Pick out and copy every line below that has the word "items".

Web interface edit records
▽
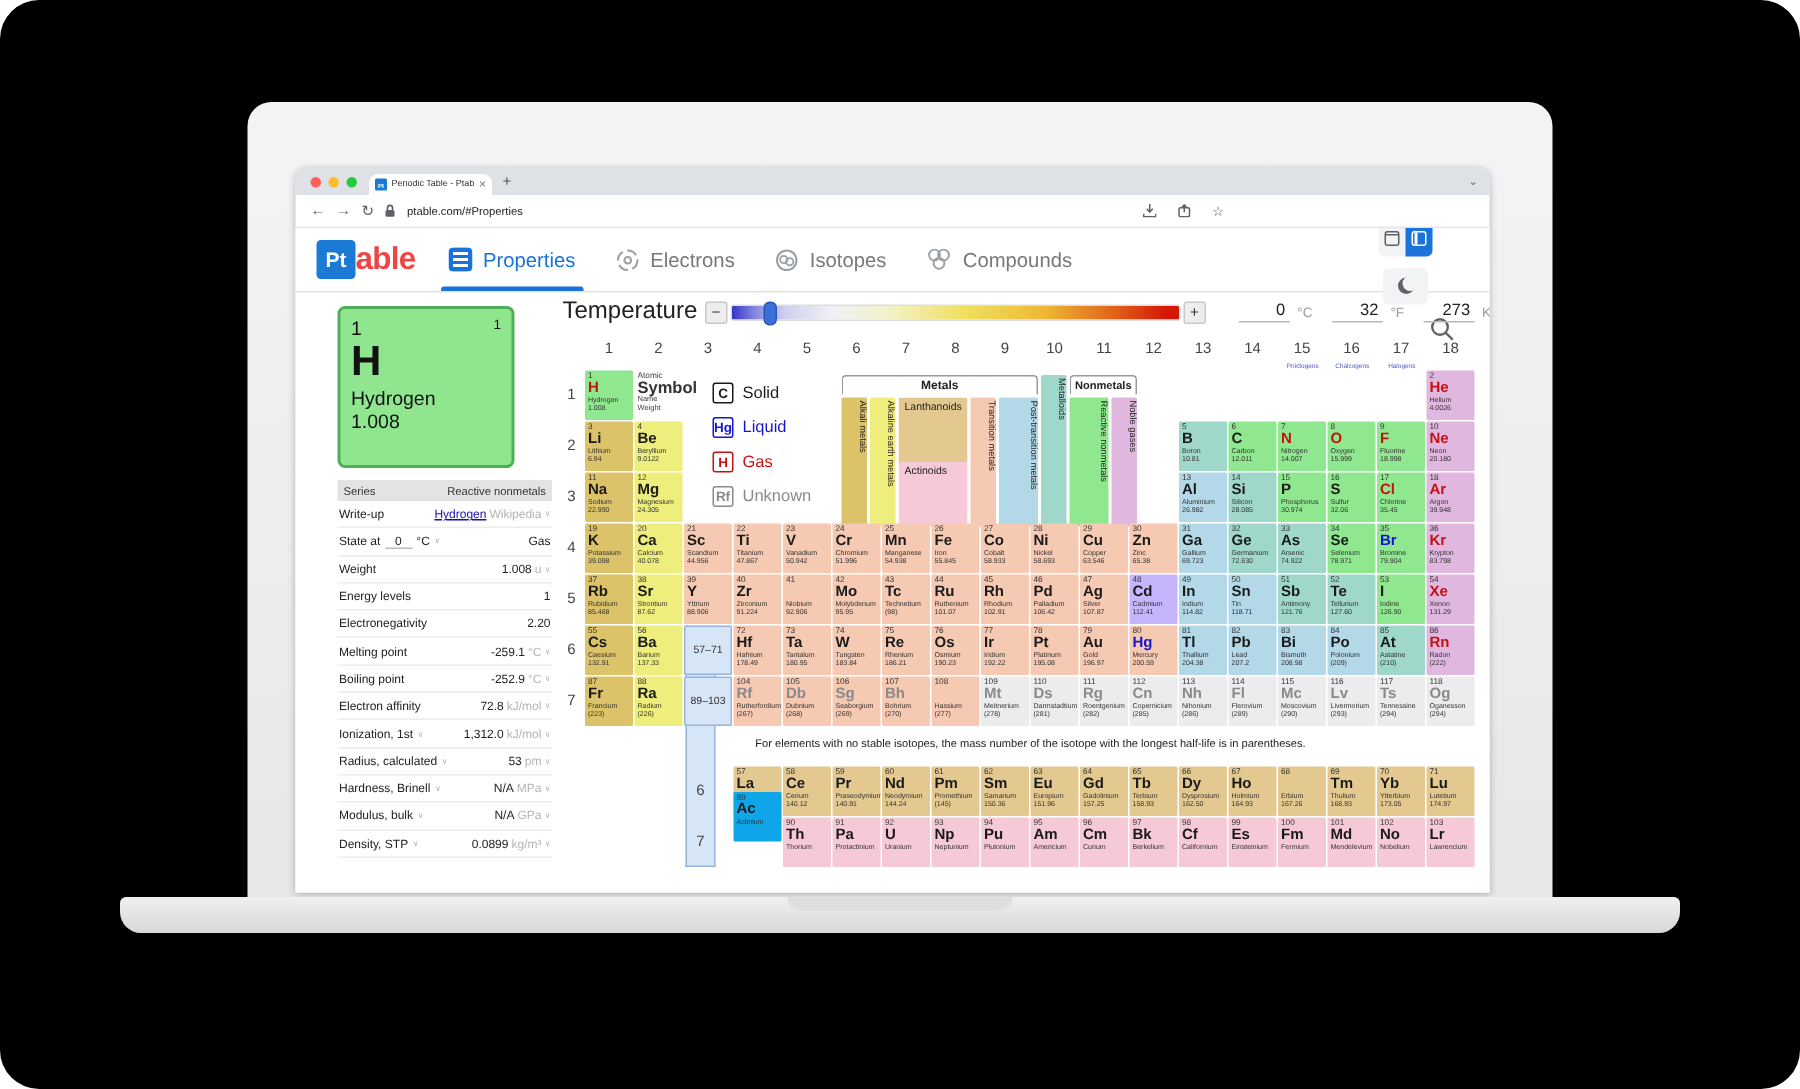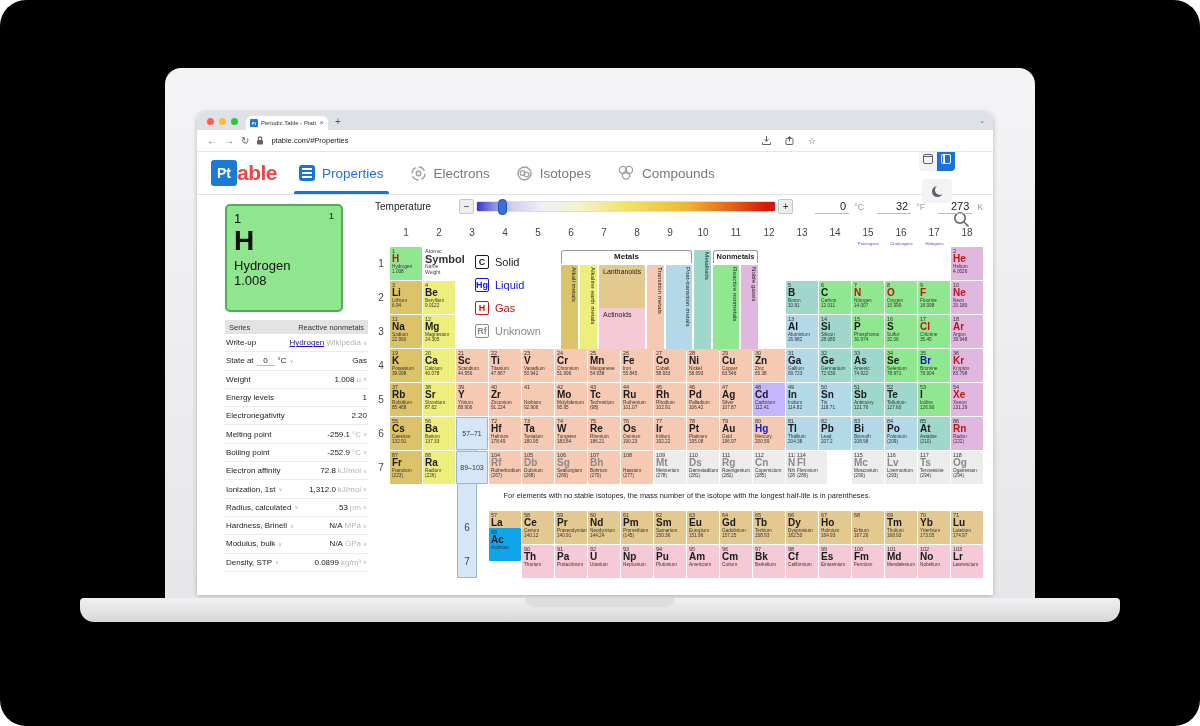--- a/index.html
+++ b/index.html
@@ -69,7 +69,7 @@
 
   
   .temp { position:absolute; left:178px; top:47px; display:flex; align-items:center; }
-  .temp-label { font-size:10px; color:#222; margin-right:28px; }
+  .temp-label { font-size:16px; color:#222; margin-right:5px; }
   .pm-btn { width:15px; height:15px; background:#eee; border:1px solid #c8c8c8; border-radius:2px;
             font-size:10px; color:#333; display:flex; align-items:center; justify-content:center; }
   .slider { position:relative; width:300px; height:11px; margin:0 2px; border-radius:2px; border:1px solid #ddd;

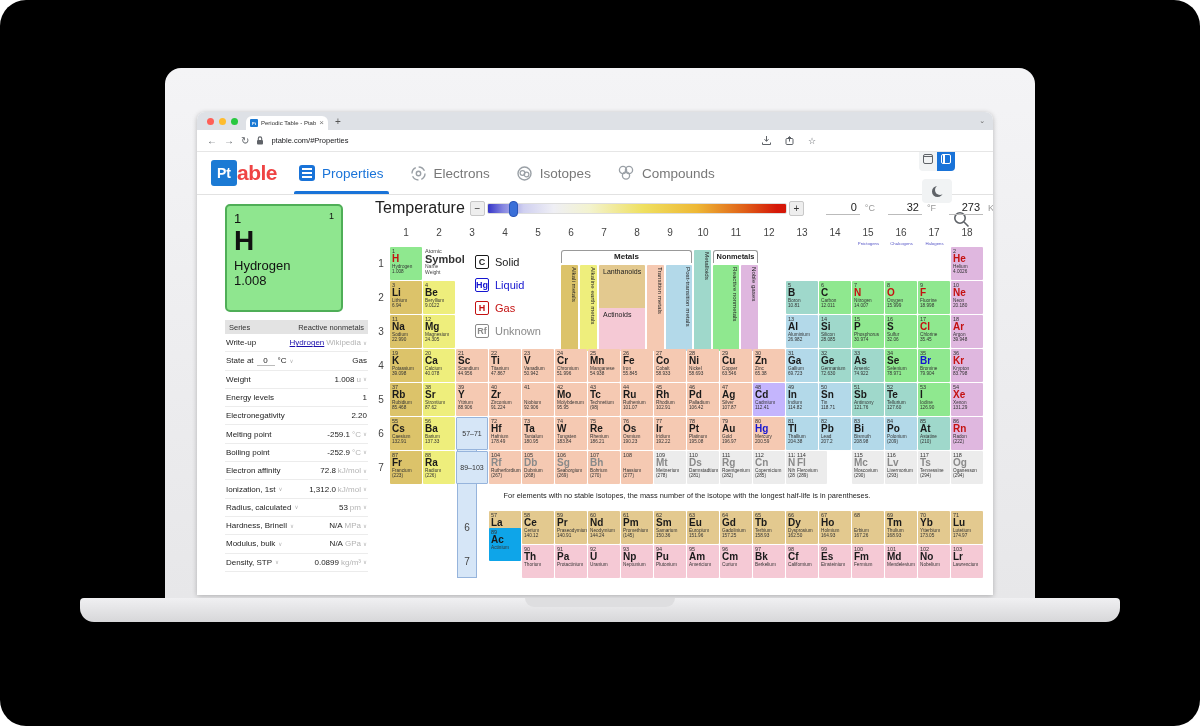--- a/index.html
+++ b/index.html
@@ -980,7 +980,7 @@
               <span class="nm">Nihonium</span>
               <span class="wt">(286)</span>
             </div>
-            <div class="cell" style="left: 420px; top: 225px; background: rgb(236, 236, 236);">
+            <div class="cell" style="left: 444px; top: 225px; background: rgb(236, 236, 236);">
               <span class="num">114</span>
               <span class="sym" style="color: rgb(138, 138, 138);">Fl</span>
               <span class="nm">Flerovium</span>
△
- **THE ANSWER**
   .temp { position:absolute; left:178px; top:47px; display:flex; align-items:center; }
             font-size:10px; color:#333; display:flex; align-items:center; justify-content:center; }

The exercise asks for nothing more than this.